THE HISTORY OF CRANIOTOMY: AN ACCOUNT OF THE METHODS WHICH HAVE BEEN PRACTICED AND THE INSTRUMENTS USED FOR OPENING THE HUMAN SKULL DURING LIFE
THE HISTORY OF CRANIOTOMY: AN ACCOUNT OF THE METHODS WHICH HAVE BEEN PRACTICED AND THE INSTRUMENTS USED FOR OPENING THE HUMAN SKULL DURING LIFE
'Tis Man's worst deed
To let the things that have been, run to waste
And in the unmeaning Present sink the Past. LOWELL
Ideas are born; they develop; they are transformed; they never die. The history of ideas is the history of the race. They are the real events. Let them be never so new or strange, they have their roots in the far past with a continuity of growth.
INTRODUCTION
INTRODUCTION
Familiar though most of us are with the modern methods of performing craniotomy, not all of us are equally well acquainted with the way in which the operations practiced today have evolved from the more primitive efforts of our surgical forefathers. Nor do all of us realise how ancient an operation craniotomy really is, how many and varied have been the methods practiced for its performance and how curious and highly ingenious have been certain of the implements used by its practitioners.
Prof.
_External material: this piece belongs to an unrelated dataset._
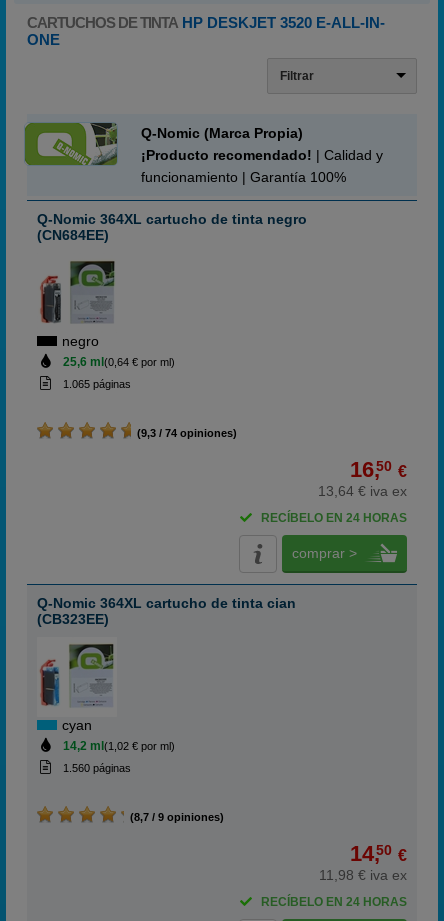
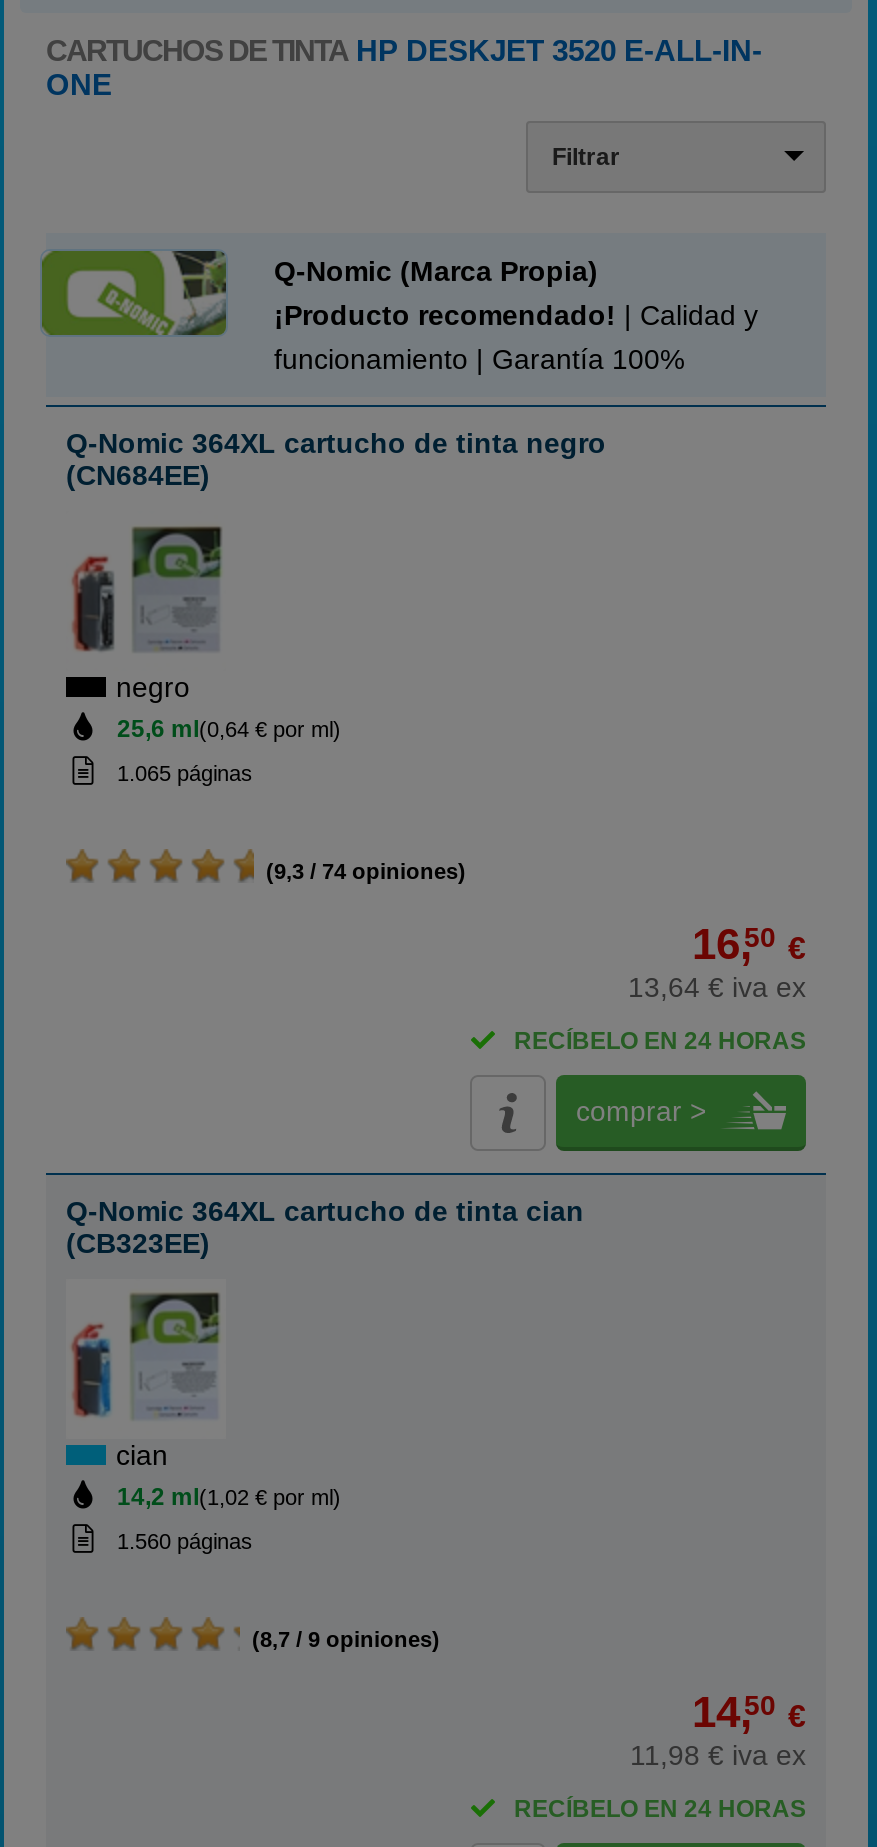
- cyan
+ cian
Archibald Young in his presidential address for the year nineteen twenty-four to the Royal Medico-Chirurgical Society of Glasgow, used these words:
Many addresses and lectures have been written in recent years, and many papers contributed to medical journals, whose chief purpose has been to dilate upon the great advances of modern surgery. The lay Press has contributed its quota to the same process of what one may almost call self-deception. We are too apt, in consequence, to get into the habit of thinking that most of the achievements of present day surgery are peculiar to this century, or perhaps even to this last decade; that there was no such thing as surgery, in the real sense, until almost within the memory of, say, our grandfathers.
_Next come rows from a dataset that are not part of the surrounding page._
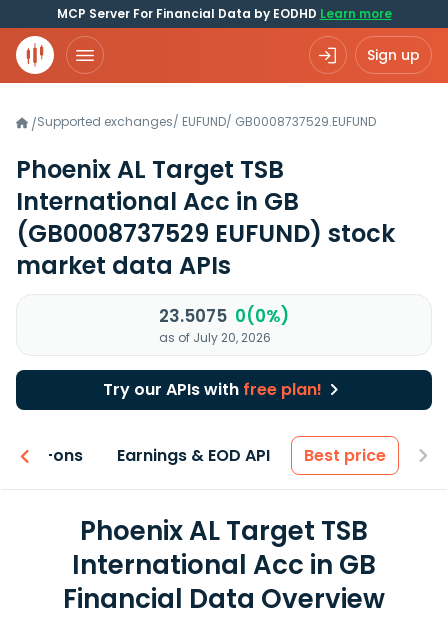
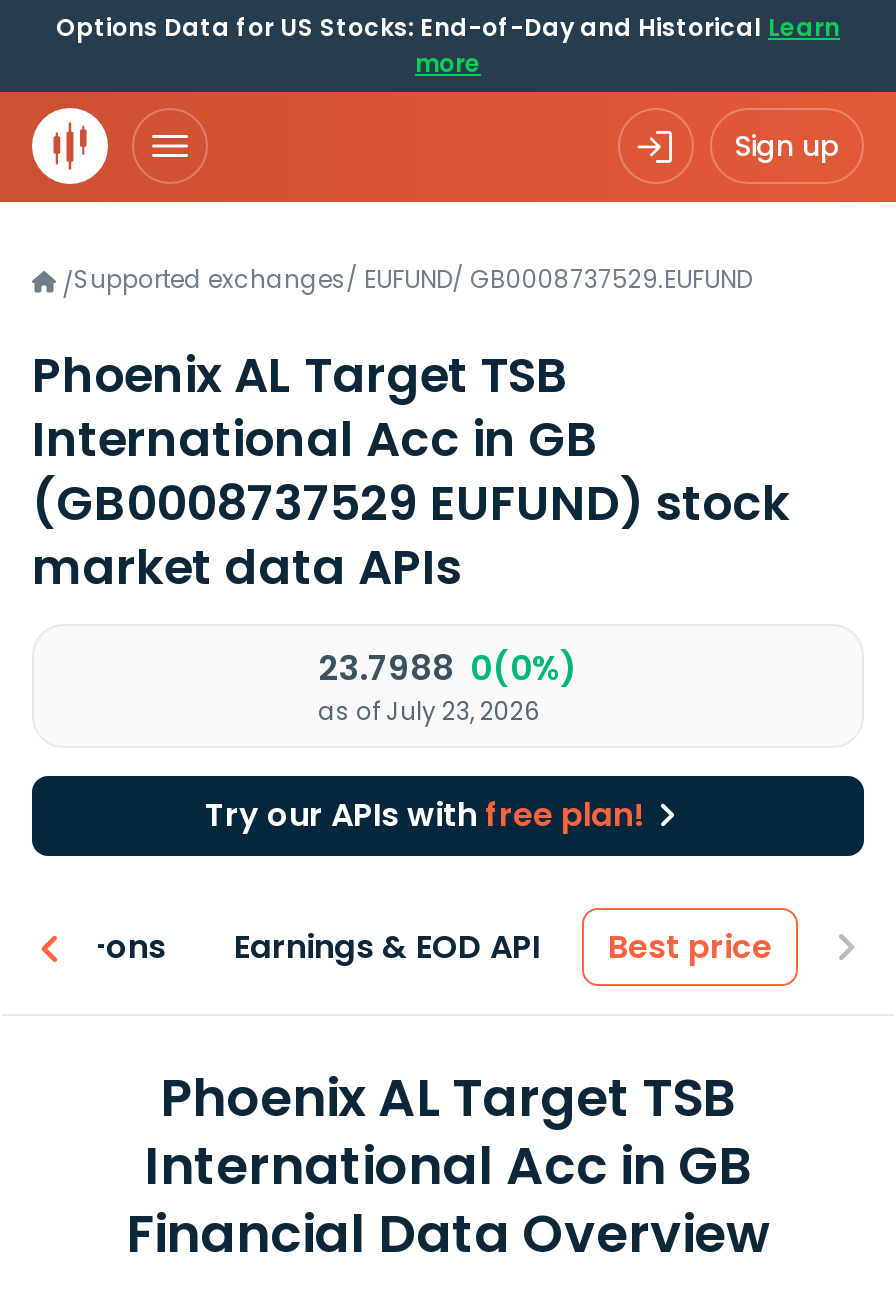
- MCP Server For Financial Data by EODHD Learn more
+ Options Data for US Stocks: End-of-Day and Historical Learn
+ more

- 23.5075 0(0%)
+ 23.7988 0(0%)

- as of July 20, 2026
+ as of July 23, 2026
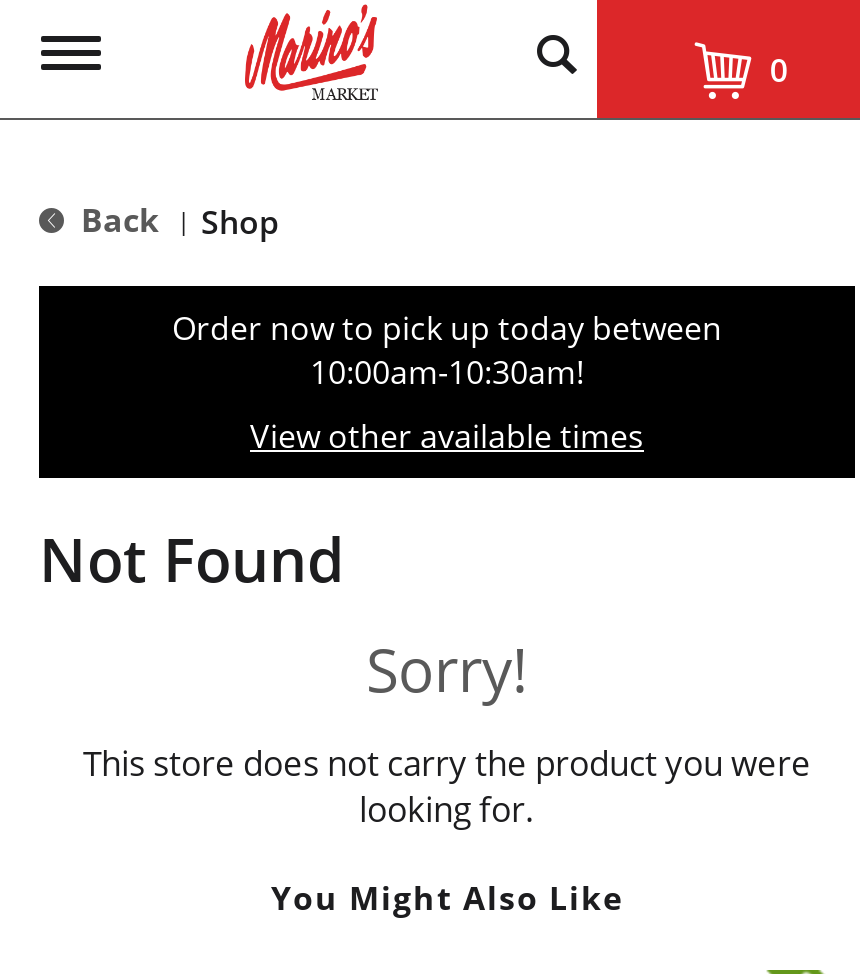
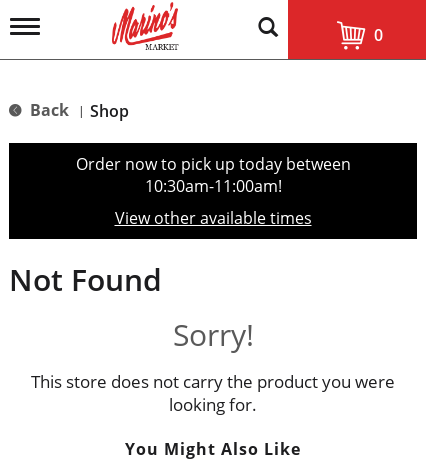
- 10:00am-10:30am!
+ 10:30am-11:00am!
It is a very salutary corrective to this impression or assumption to glance back for a little upon the history of surgery in the past.
If any of us have acquired this impression or assumption, this paper may prove a salutary corrective such as that to which Prof. Young refers, but it was not with this high object that its preparation was undertaken but because of a much more lowly one. At one stage in his ascent of the Mountain of Purgatory, Dante reached a high terrace from which, while resting for a moment, he turned to the East and remarked to his conductor: "all men are delighted to look back," and from the terrace reached by the practice of cerebral surgery today I am delighted to look back and report the retrospect.
While the knowledge gained by the toil of one generation soon becomes the commonplace of the next, it is equally true that the discoveries of our forefathers have a habit of attaining a new importance many decades later. This is well exemplified in the history of surgical craniotomy. It will be seen that certain instruments used for performing the operation in quite recent years and even some of the most modern had their prototypes which were used by our surgical forefathers many decades before and were subsequently lost or forgotten.
In an introduction to an account of surgical instruments in Greek and Roman times, published in nineteen zero seven, the author, Mr. J. S. Milne, remarked that prior to the publication of his essay, no systematic attempt to reconstruct the surgical armamentarium of the ancients had been made, that comparatively little attention had been given to this department of archaeology, and that literature bearing on it was scarce. If this applies to surgical instruments generally, it does so with greater force as regards those instruments appertaining to a particular operation such as opening the skull. A research into the literature has failed to reveal any systematic and comprehensive account of this aspect of the history of surgery so that the time seems opportune to present this brief history of the methods which have been practiced and the instruments used for opening the human skull during life.